Before going any further, I recommend you review all of the Basic JavaScript challenges involving working with objects. You seem to not understand the basic syntax of referencing object properties, so you will struggle with this challenge. Work through those challenges again by resetting the code and solve them without any help on the forum. Once you work through those object related challenges, come back an work on this challenge.


#3

I did that because in the lesson on ‘Basic JavaScript: Accessing Object Properties with Variables’ they went through this procedure to assign object data to variables like so:
js

var dogs = {
  Fido: "Mutt", Hunter: "Doberman", Snoopie: "Beagle"
};
var myDog = "Hunter";
var myBreed = dogs[myDog];
console.log(myBreed); // "Doberman"

You’re right, however. I will go back and review.


#4

Make sure you are using 3 backticks and not 3 single quotes to format the code. I fixed your code again. Look at the instructions I gave you for how to find the backtick on your keyboard.
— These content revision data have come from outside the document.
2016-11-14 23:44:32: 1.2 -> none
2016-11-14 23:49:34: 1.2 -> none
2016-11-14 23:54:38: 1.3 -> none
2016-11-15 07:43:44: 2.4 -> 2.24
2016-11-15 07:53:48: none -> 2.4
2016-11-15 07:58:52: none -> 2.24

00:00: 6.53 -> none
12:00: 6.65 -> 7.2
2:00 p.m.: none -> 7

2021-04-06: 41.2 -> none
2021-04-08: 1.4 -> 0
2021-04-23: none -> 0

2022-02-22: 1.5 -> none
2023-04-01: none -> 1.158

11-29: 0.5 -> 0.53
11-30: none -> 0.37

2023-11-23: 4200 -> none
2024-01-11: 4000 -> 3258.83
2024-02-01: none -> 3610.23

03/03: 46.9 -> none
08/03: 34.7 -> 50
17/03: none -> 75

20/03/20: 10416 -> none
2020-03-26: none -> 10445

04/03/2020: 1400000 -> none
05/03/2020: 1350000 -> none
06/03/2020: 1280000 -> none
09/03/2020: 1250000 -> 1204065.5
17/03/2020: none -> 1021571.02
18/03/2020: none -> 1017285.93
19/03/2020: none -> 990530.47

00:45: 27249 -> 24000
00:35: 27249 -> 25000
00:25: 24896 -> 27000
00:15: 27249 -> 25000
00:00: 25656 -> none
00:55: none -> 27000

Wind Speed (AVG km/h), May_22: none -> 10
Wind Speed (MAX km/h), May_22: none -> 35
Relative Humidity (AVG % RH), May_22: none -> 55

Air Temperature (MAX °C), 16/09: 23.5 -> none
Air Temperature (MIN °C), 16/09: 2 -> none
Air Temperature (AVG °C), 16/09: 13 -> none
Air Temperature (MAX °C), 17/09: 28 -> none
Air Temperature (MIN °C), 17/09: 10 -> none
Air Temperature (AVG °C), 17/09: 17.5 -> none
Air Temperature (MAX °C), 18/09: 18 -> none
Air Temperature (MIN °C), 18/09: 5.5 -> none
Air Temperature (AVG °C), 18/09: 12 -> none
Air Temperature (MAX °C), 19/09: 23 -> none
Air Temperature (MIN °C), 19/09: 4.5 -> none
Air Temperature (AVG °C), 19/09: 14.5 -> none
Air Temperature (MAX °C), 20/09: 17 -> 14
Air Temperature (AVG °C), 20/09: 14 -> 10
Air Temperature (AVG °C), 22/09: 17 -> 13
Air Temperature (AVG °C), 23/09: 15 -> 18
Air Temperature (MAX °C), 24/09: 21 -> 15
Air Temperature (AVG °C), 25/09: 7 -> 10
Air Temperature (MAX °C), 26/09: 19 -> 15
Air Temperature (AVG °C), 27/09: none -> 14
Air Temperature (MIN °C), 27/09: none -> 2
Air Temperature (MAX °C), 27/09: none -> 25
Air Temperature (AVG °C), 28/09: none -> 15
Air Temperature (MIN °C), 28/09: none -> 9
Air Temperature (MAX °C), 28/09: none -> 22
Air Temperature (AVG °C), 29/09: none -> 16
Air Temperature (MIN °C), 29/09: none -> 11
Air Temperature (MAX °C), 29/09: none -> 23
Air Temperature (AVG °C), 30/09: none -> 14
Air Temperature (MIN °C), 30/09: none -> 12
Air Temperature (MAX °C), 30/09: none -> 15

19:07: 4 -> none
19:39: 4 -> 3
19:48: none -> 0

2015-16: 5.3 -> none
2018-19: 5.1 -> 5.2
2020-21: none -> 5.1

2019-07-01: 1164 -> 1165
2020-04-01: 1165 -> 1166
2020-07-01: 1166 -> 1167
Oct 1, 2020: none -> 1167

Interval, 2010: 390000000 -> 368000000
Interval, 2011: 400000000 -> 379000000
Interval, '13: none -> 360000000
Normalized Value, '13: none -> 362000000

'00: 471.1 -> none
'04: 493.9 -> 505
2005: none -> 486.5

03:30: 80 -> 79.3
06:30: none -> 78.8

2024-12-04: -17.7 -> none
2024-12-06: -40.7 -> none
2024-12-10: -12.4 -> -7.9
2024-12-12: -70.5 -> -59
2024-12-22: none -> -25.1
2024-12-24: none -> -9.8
The example above uses bracket notation and not dot notation. It uses bracket notation, because that is the only way you can reference a property of an object if the property name is contained in a variable. myDog is a variable which has been assigned “Hunter” as a value.

If I tried to write the following, myBreed would be the value undefined.

var dogs = {
  Fido: "Mutt", Hunter: "Doberman", Snoopie: "Beagle"
};
var myDog = "Hunter";
var myBreed = dogs.myDog;
console.log(myBreed); // undefined

#5

Can you put objects in an if/else statement? Yes. If you need to access an object’s property you only need to use bracket or dot notation.

Revisit the exercise and use the hints given. Also check the syntax for your if/else statements.